I’ve just returned from a short but intense trip to Italy, moving between two very different trade fairs in the space of a few days. Two events, two worlds, and one underlying theme: Italian food and drink are at a crossroads — and the direction they take matters more than ever.
The journey started in Florence, at Taste. It was my first visit, and the name could not have been more appropriate. I tasted a great deal — not only food, but ideas. What stood out immediately was a clear return to tradition, especially in the food sector. Less obsession with novelty, more respect for ingredients, process, and culture. A rediscovery of how and why we eat, not just what we consume.
Meat and cheese were particularly impressive. Products made with care, patience, and knowledge — not designed to shout, but to be enjoyed. These are exactly the kinds of products we are always searching for, and we hope to stock some of them in the non too distant future.
That said, since Brexit, importing this level of quality into the UK has become increasingly complex. Small producers, working with high-quality ingredients and limited volumes, are the ones most affected. Large corporations, by contrast, seem to have navigated the system far more easily. The result? A shrinking availability of truly good food, and a gradual lowering of what ends up on our plates. When quality becomes harder to access, everyone loses.
Crossing the Apennines, the mood shifted dramatically. The second stop was the Beer Attraction fair, and the contrast with Florence could not have been starker. Very little remains of what was once known as the Italian craft beer movement. This may sound blunt, but it should not surprise anyone. Similar cycles have played out elsewhere: rapid growth, enthusiasm, fragmentation, and then consolidation.
To compensate for the absence of breweries, the event itself now feels unfocused — beer alongside soft drinks, spirits, low- and no-alcohol products, all competing for attention. You wander, hoping to stumble across something interesting, rather than being guided towards it. This time, fortunately, our preparation paid off and we did find what we were looking for.

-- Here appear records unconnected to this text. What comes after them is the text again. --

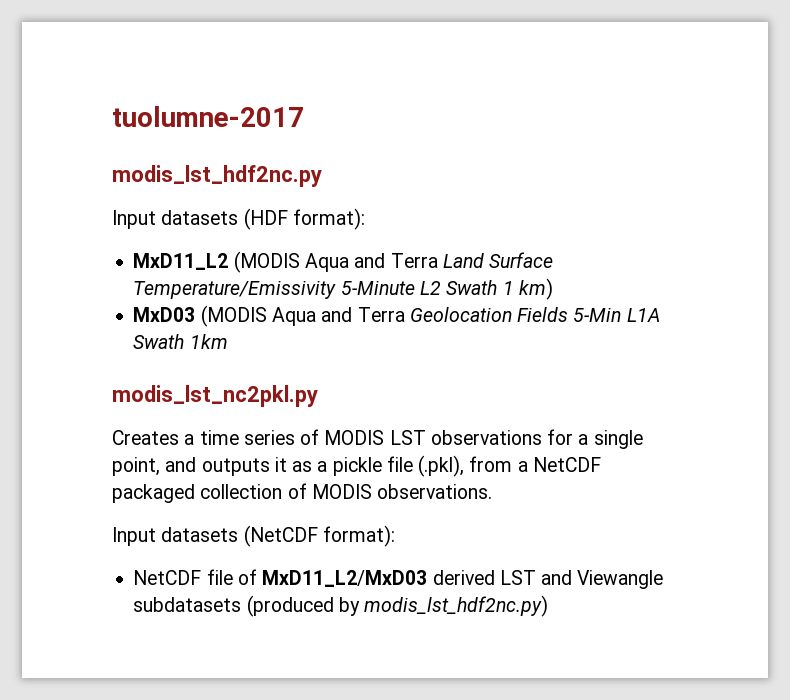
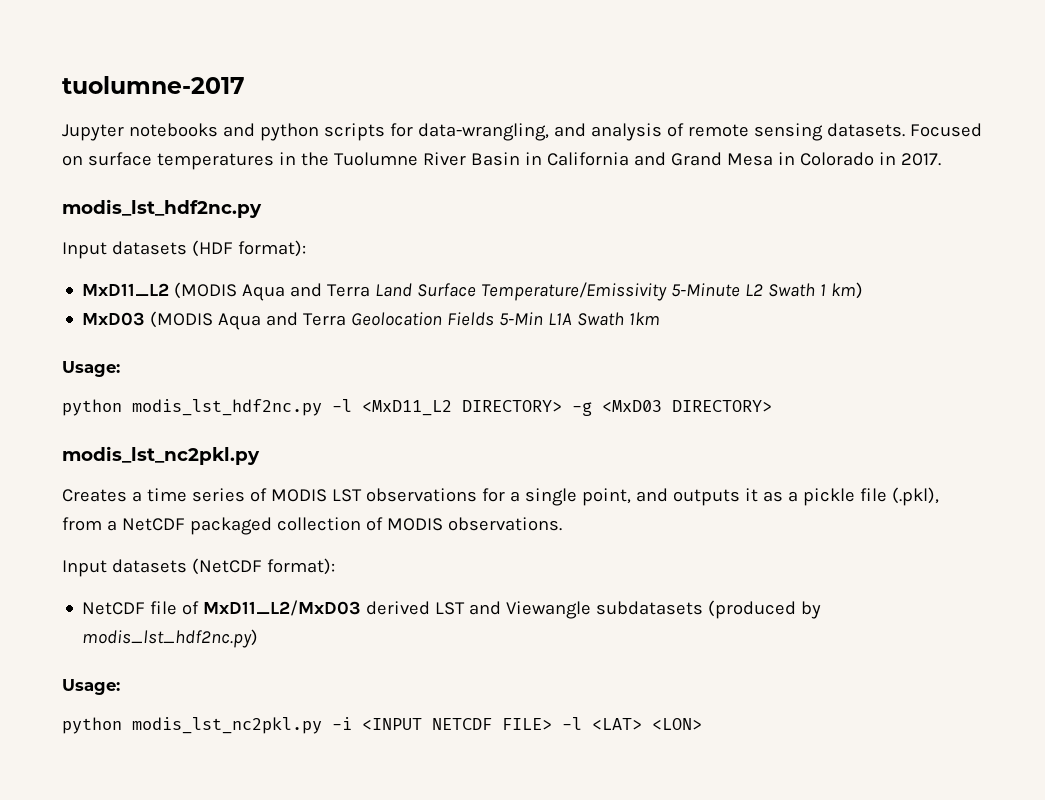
+ Jupyter notebooks and python scripts for data-wrangling, and analysis of remote sensing datasets. Focused on surface temperatures in the Tuolumne River Basin in California and Grand Mesa in Colorado in 2017.
  MxD03 (MODIS Aqua and Terra Geolocation Fields 5-Min L1A Swath 1km
+ Usage:
+ python modis_lst_hdf2nc.py -l <MxD11_L2 DIRECTORY> -g <MxD03 DIRECTORY>
  NetCDF file of MxD11_L2/MxD03 derived LST and Viewangle subdatasets (produced by modis_lst_hdf2nc.py)
+ Usage:
+ python modis_lst_nc2pkl.py -i <INPUT NETCDF FILE> -l <LAT> <LON>

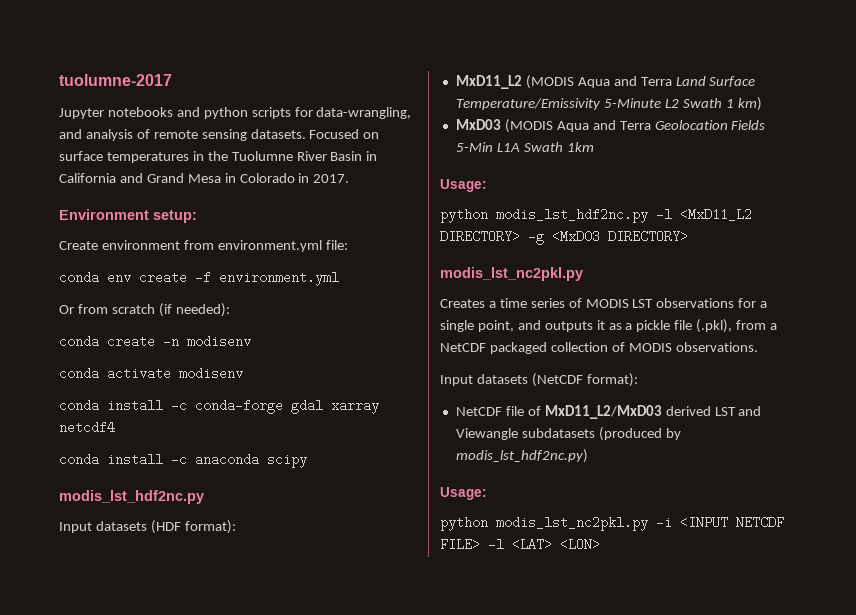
+ Environment setup:
+ Create environment from environment.yml file:
+ conda env create -f environment.yml
+ Or from scratch (if needed):
+ conda create -n modisenv
+ conda activate modisenv
+ conda install -c conda-forge gdal xarray netcdf4
+ conda install -c anaconda scipy

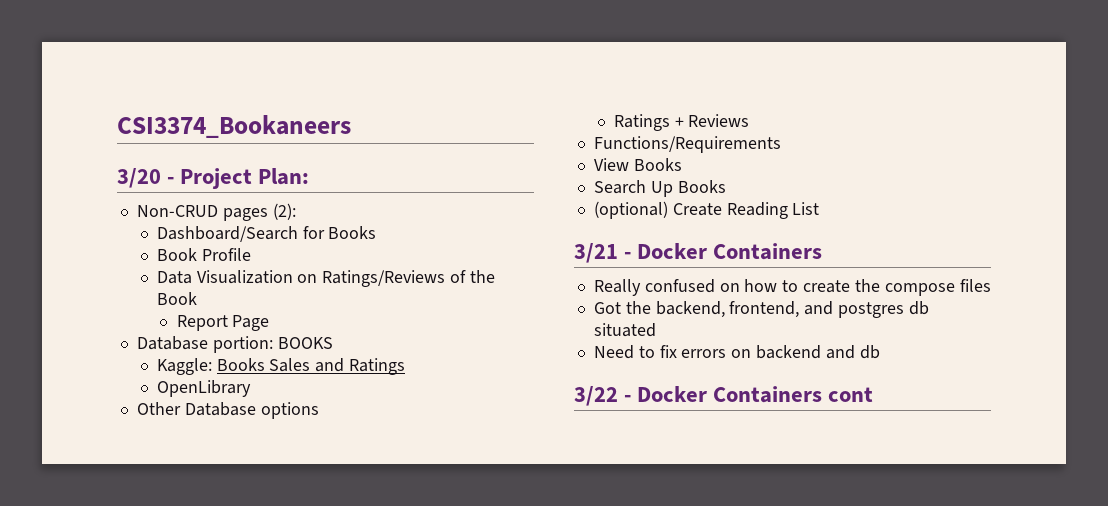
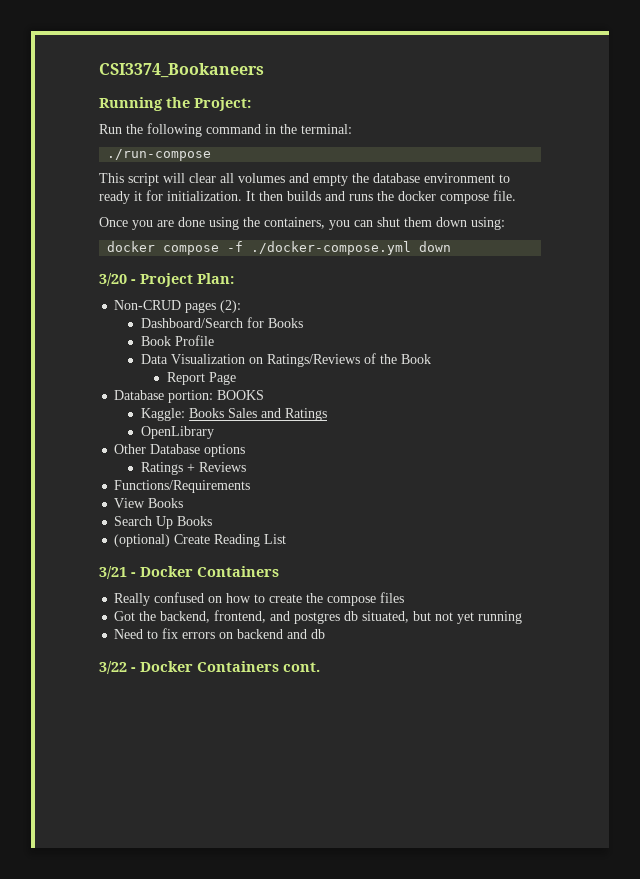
+ Running the Project:
+ Run the following command in the terminal:
+ ./run-compose
+ This script will clear all volumes and empty the database environment to ready it for initialization. It then builds and runs the docker compose file.
+ Once you are done using the containers, you can shut them down using:
+ docker compose -f ./docker-compose.yml down
- Got the backend, frontend, and postgres db situated
+ Got the backend, frontend, and postgres db situated, but not yet running
- 3/22 - Docker Containers cont
+ 3/22 - Docker Containers cont.

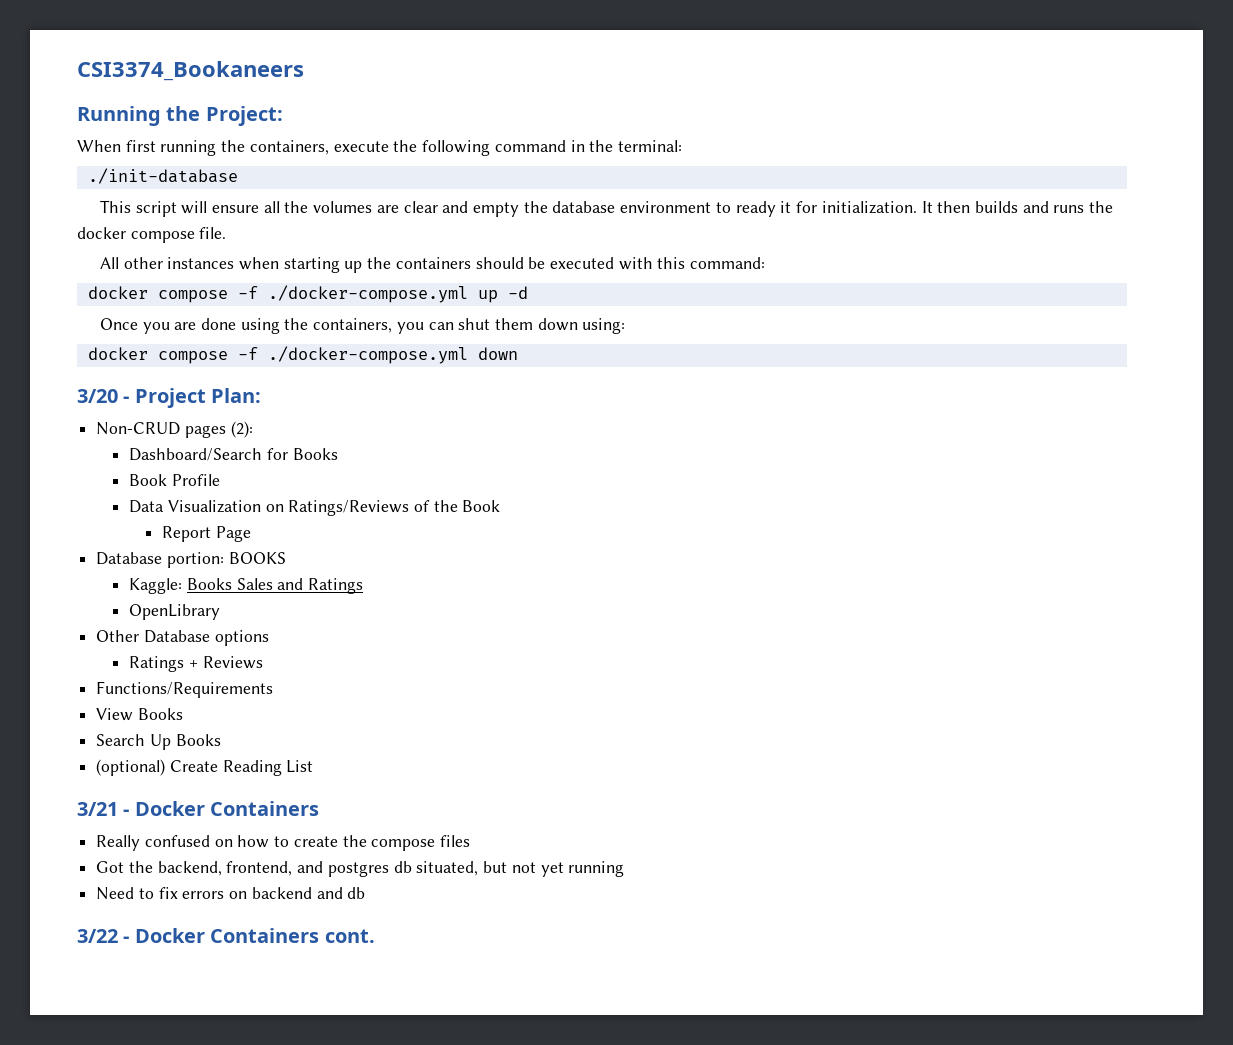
- Run the following command in the terminal:
+ When first running the containers, execute the following command in the terminal:
- ./run-compose
+ ./init-database
- This script will clear all volumes and empty the database environment to ready it for initialization.
+ This script will ensure all the volumes are clear and empty the database environment to ready it for initialization.
+ All other instances when starting up the containers should be executed with this command:
+ docker compose -f ./docker-compose.yml up -d

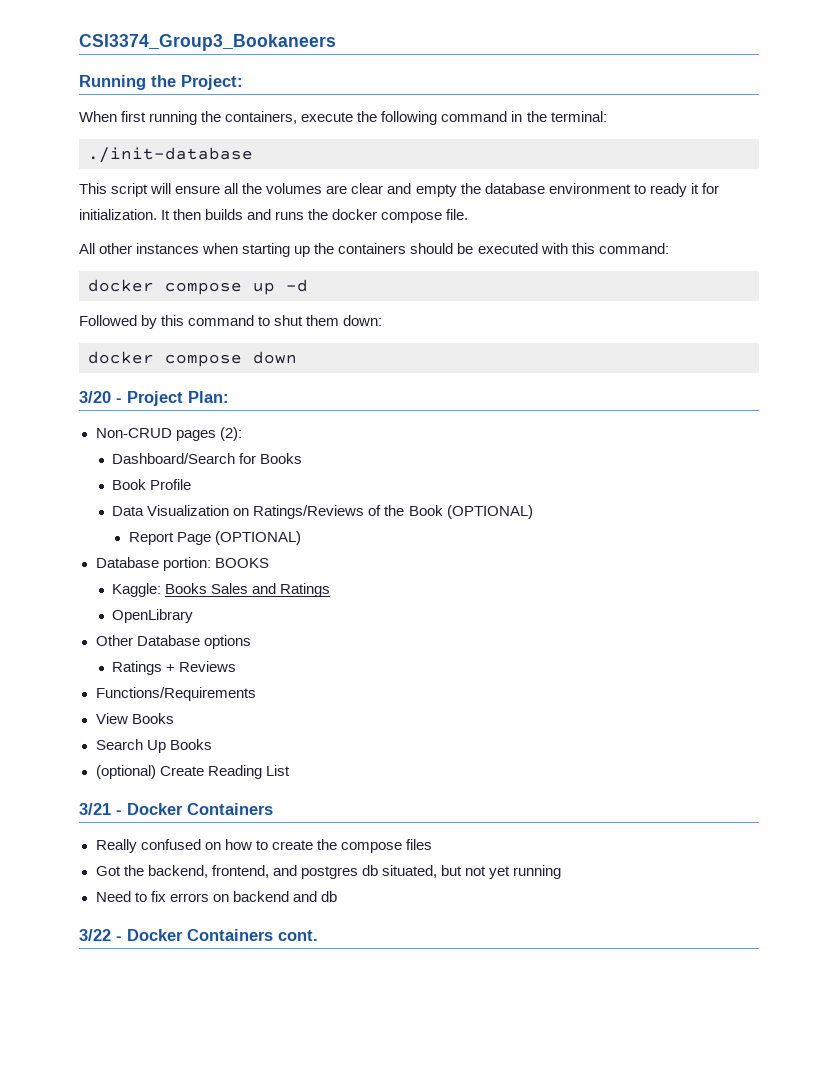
- CSI3374_Bookaneers
+ CSI3374_Group3_Bookaneers
- docker compose -f ./docker-compose.yml up -d
+ docker compose up -d
- Once you are done using the containers, you can shut them down using:
- docker compose -f ./docker-compose.yml down
+ Followed by this command to shut them down:
+ docker compose down
- Data Visualization on Ratings/Reviews of the Book
+ Data Visualization on Ratings/Reviews of the Book (OPTIONAL)
- Report Page
+ Report Page (OPTIONAL)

I don’t attend fairs as often as I used to. They have become a business in their own right, and that has consequences. Organisers need big exhibitors. Small producers struggle to justify the costs. Big brands arrive with marketing budgets, light shows, and noise. Small artisans sit quietly in anonymous stands, hoping someone curious will stop. With few exceptions, crowds follow spectacle, not substance.
Taste, however, proved that another model is still possible. We found exceptional meats made without nitrites or nitrates, and cheeses produced by makers who control the entire filiera — from milk to finished product. This is the standard we look for: transparency, responsibility, and respect for raw materials and the environment.
One thing was impossible to ignore across both events: price. Quality food in Italy has become significantly more expensive, whether you are buying ingredients or eating out. From a simple panino to a bistecca alla fiorentina, costs have risen sharply. As a result, many places now advertise food based on price alone — and that is rarely a good sign. When price becomes the main selling point, quality is usually the first casualty.
Back at Beer Attraction, what struck me most was not just the absence of craft breweries, but the absence of curiosity. While a handful of small producers stood quietly, the large Peroni pavilion opposite was packed with people holding identical bottles. The idea of “drinking better”, which once fuelled the craft movement, seems to have faded.
This wasn’t my first visit to the fair. The last one was in 2022, and this is my
last post on the subject. The belief that every brewery born in a garage could survive was always unrealistic. A reorganisation of the industry was inevitable, and only the strongest — not necessarily the best — were ever going to last.
The real question now is not who survived, but what remains. And whether, in the coming years, there will still be space for quality, identity, and authenticity — the very values that made Italian food and drink worth caring about in the first place.